(Items from a data source)

______

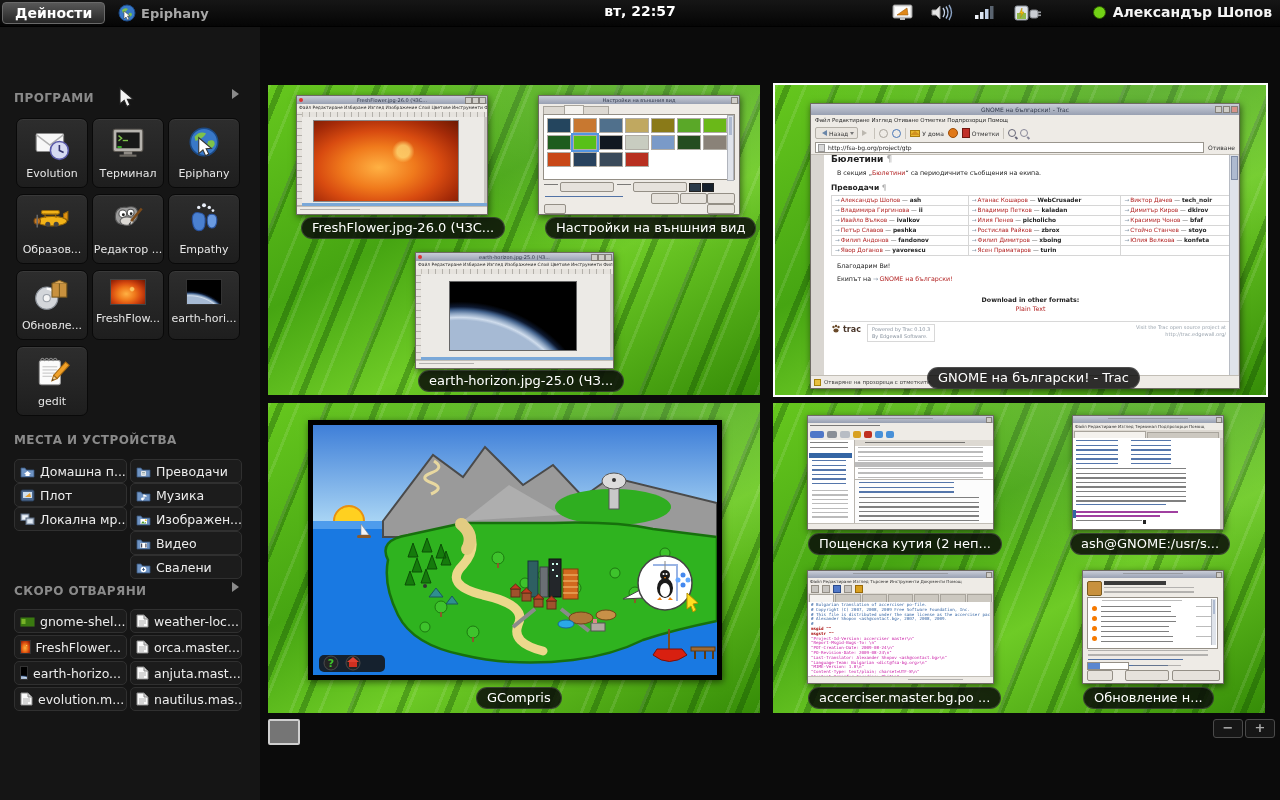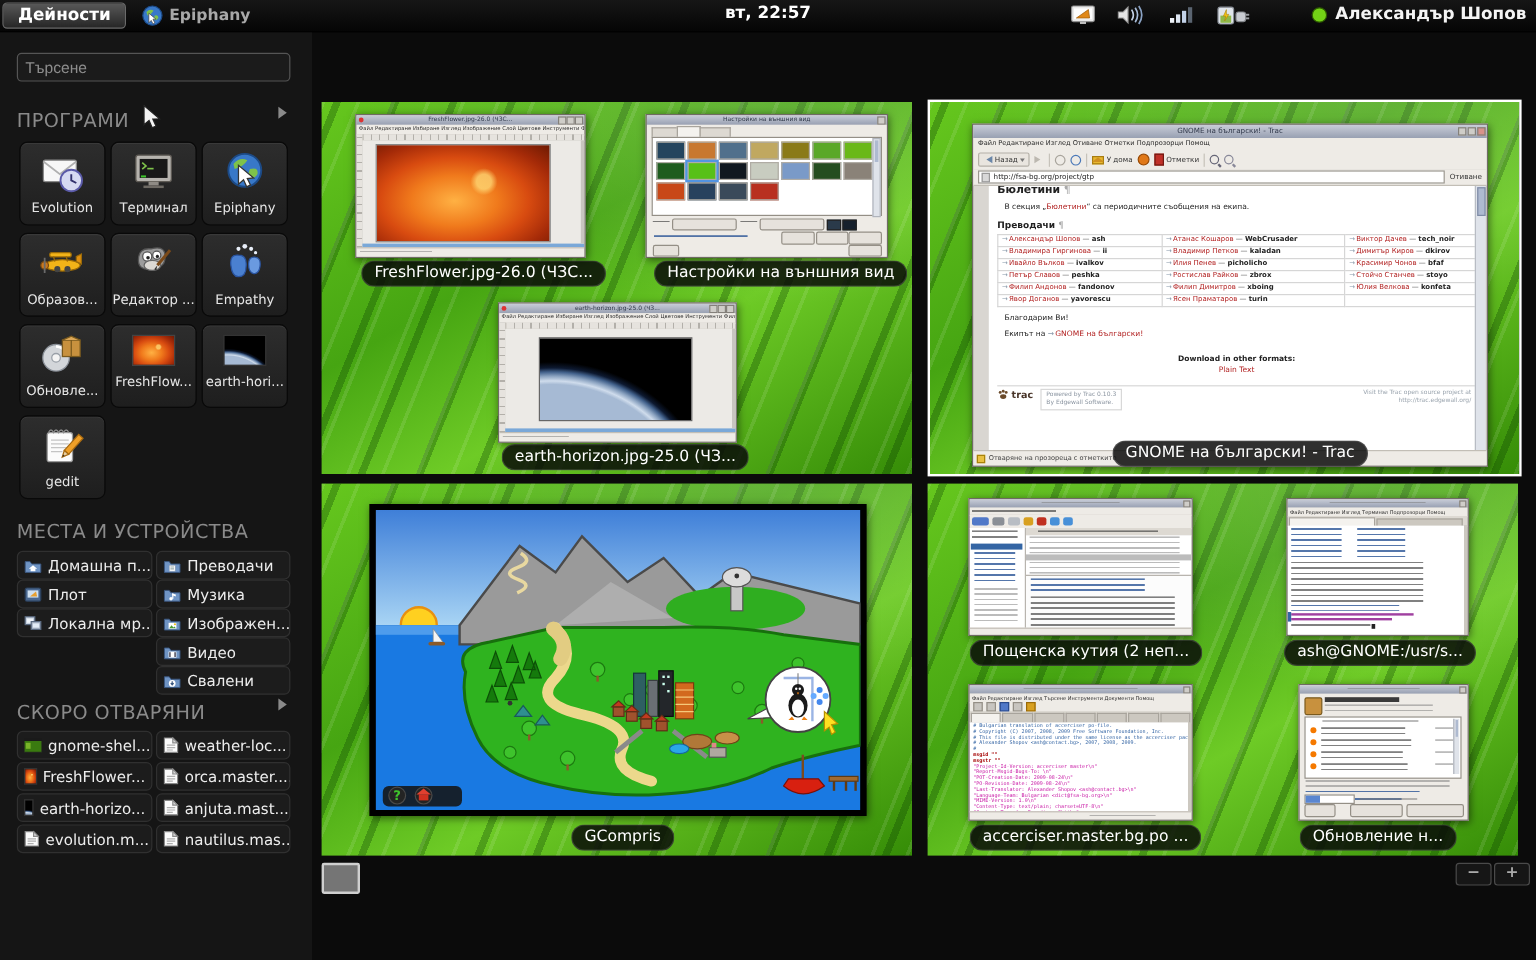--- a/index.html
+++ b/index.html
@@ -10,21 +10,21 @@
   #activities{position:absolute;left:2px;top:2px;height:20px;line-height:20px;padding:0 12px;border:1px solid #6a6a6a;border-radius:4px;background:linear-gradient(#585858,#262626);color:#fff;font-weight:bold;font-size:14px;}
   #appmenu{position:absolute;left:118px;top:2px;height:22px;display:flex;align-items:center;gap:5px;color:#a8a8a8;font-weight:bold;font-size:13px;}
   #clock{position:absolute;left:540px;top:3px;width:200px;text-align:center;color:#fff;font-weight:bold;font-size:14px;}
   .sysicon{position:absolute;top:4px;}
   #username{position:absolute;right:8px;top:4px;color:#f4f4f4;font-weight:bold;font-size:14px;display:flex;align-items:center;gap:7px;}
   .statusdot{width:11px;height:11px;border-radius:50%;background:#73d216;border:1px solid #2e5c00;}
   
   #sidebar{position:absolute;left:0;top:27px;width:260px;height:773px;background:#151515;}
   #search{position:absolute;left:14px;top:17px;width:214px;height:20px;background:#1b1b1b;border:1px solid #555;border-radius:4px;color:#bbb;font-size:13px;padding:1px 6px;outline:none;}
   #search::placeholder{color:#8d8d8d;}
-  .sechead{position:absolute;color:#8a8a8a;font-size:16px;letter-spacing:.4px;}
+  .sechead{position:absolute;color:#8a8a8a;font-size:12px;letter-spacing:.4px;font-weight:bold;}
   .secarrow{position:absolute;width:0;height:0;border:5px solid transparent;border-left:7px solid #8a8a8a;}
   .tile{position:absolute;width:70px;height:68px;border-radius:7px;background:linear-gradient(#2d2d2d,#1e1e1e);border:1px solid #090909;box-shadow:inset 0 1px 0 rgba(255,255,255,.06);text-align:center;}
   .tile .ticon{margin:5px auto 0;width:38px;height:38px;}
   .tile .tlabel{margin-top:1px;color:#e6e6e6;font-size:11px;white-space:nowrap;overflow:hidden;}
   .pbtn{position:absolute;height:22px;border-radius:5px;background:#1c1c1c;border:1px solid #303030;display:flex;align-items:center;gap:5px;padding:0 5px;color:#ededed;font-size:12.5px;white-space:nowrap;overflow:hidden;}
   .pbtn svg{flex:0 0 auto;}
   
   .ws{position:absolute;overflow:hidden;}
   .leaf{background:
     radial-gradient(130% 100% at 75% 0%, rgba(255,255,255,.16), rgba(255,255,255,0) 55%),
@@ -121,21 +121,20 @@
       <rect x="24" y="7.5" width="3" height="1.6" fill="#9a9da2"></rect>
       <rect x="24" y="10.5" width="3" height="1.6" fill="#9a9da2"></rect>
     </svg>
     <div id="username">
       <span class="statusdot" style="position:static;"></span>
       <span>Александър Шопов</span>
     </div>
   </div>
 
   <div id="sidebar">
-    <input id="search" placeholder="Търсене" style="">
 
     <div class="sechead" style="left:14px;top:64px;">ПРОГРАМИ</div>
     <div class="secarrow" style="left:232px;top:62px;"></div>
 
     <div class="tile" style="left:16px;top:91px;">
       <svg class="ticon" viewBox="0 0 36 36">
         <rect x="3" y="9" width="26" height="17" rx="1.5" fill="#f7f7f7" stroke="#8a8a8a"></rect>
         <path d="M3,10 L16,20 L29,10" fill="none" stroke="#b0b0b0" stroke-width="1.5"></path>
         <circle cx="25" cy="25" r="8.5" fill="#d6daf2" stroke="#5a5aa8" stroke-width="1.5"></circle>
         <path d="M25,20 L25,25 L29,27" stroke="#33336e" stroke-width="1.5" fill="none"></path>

______

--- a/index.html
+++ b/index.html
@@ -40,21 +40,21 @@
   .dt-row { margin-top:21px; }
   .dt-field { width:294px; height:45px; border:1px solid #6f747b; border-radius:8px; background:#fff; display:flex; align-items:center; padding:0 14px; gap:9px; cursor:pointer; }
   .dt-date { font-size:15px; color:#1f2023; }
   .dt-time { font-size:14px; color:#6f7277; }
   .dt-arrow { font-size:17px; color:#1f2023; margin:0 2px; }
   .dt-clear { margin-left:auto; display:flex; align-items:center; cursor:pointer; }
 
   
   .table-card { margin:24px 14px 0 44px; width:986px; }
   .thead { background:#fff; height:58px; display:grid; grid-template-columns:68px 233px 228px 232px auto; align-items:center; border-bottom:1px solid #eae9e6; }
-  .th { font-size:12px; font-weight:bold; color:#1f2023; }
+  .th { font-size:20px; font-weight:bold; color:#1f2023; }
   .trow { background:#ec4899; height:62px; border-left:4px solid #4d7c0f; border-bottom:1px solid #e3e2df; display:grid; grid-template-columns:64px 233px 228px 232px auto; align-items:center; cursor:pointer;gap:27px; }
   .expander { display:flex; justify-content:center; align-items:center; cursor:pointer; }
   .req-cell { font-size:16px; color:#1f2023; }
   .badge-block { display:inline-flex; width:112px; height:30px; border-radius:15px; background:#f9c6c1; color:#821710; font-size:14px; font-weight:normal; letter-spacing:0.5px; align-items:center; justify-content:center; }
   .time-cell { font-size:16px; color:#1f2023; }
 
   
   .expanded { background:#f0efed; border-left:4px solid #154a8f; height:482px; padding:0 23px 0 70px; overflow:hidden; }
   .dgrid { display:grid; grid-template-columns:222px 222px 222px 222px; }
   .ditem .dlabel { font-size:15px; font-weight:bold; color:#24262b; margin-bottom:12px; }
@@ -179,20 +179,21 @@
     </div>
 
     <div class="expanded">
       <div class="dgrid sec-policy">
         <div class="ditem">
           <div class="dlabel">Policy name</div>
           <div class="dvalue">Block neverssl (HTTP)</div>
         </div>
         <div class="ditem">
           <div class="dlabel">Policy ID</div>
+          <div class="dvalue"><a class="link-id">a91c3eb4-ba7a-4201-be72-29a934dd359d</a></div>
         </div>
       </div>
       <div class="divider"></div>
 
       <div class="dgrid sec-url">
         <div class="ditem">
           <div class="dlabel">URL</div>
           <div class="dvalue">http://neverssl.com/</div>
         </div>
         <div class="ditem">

______

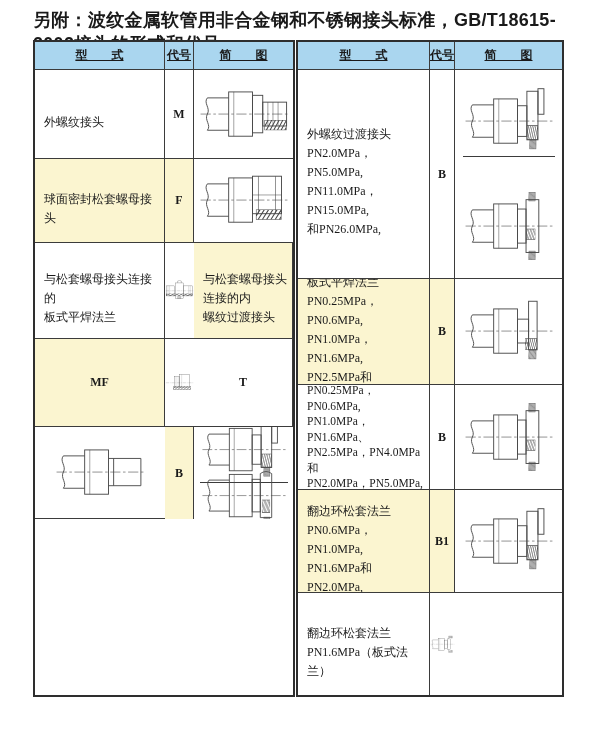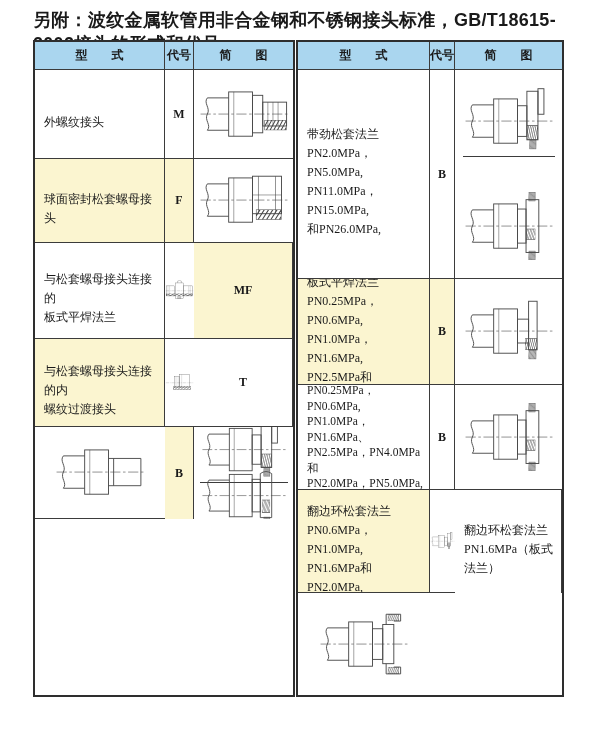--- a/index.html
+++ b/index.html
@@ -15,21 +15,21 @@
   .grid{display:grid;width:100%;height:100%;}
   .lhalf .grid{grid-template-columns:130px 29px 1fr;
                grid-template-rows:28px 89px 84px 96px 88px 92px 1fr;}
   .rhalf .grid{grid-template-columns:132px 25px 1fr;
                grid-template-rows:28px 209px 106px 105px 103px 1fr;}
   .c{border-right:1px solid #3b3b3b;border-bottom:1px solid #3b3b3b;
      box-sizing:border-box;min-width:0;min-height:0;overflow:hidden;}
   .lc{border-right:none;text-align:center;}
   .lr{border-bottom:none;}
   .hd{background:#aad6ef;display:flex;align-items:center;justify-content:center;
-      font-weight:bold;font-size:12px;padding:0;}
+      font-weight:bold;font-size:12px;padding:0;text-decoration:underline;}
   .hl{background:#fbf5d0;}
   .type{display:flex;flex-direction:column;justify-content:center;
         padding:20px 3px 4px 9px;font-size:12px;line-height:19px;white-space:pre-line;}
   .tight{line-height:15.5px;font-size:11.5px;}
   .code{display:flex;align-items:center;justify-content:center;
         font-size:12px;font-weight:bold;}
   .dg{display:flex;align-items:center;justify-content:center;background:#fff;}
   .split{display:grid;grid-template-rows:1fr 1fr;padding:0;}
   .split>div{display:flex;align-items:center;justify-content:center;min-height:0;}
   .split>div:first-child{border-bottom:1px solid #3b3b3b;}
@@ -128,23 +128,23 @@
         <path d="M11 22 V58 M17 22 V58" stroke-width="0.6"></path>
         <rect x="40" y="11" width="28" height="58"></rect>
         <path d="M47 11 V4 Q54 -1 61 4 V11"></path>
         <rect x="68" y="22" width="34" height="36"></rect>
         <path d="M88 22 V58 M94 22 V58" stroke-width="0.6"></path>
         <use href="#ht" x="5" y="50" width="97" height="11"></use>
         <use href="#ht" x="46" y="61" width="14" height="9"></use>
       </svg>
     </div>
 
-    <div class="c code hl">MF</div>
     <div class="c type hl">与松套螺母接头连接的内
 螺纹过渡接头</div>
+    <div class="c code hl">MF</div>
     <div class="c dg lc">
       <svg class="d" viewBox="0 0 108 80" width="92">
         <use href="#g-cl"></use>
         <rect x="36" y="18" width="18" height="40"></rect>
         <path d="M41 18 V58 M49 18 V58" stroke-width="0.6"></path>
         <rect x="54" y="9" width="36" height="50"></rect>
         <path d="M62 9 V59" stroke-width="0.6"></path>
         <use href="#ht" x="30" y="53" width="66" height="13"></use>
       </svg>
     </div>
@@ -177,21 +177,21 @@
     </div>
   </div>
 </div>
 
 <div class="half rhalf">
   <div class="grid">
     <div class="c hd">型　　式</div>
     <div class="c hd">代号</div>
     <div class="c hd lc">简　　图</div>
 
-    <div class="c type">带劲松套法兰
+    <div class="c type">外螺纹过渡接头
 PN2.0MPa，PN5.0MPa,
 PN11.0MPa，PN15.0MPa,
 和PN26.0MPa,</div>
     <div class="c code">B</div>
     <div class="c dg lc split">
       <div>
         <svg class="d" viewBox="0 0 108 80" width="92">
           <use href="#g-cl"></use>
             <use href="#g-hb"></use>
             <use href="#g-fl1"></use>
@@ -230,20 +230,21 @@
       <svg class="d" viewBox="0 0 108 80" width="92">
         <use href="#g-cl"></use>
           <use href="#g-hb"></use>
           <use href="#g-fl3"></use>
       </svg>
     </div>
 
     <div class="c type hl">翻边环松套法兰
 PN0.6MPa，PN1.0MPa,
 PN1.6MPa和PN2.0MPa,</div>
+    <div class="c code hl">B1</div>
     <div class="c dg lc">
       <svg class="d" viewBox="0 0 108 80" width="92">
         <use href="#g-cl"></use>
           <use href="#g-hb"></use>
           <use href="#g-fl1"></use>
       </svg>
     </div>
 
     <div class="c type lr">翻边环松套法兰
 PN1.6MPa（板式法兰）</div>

______

=== DIRECTIONS ===
All that is wanted is the number of lines in the records that include the string "letter".

=== ANSWER SPACE ===
3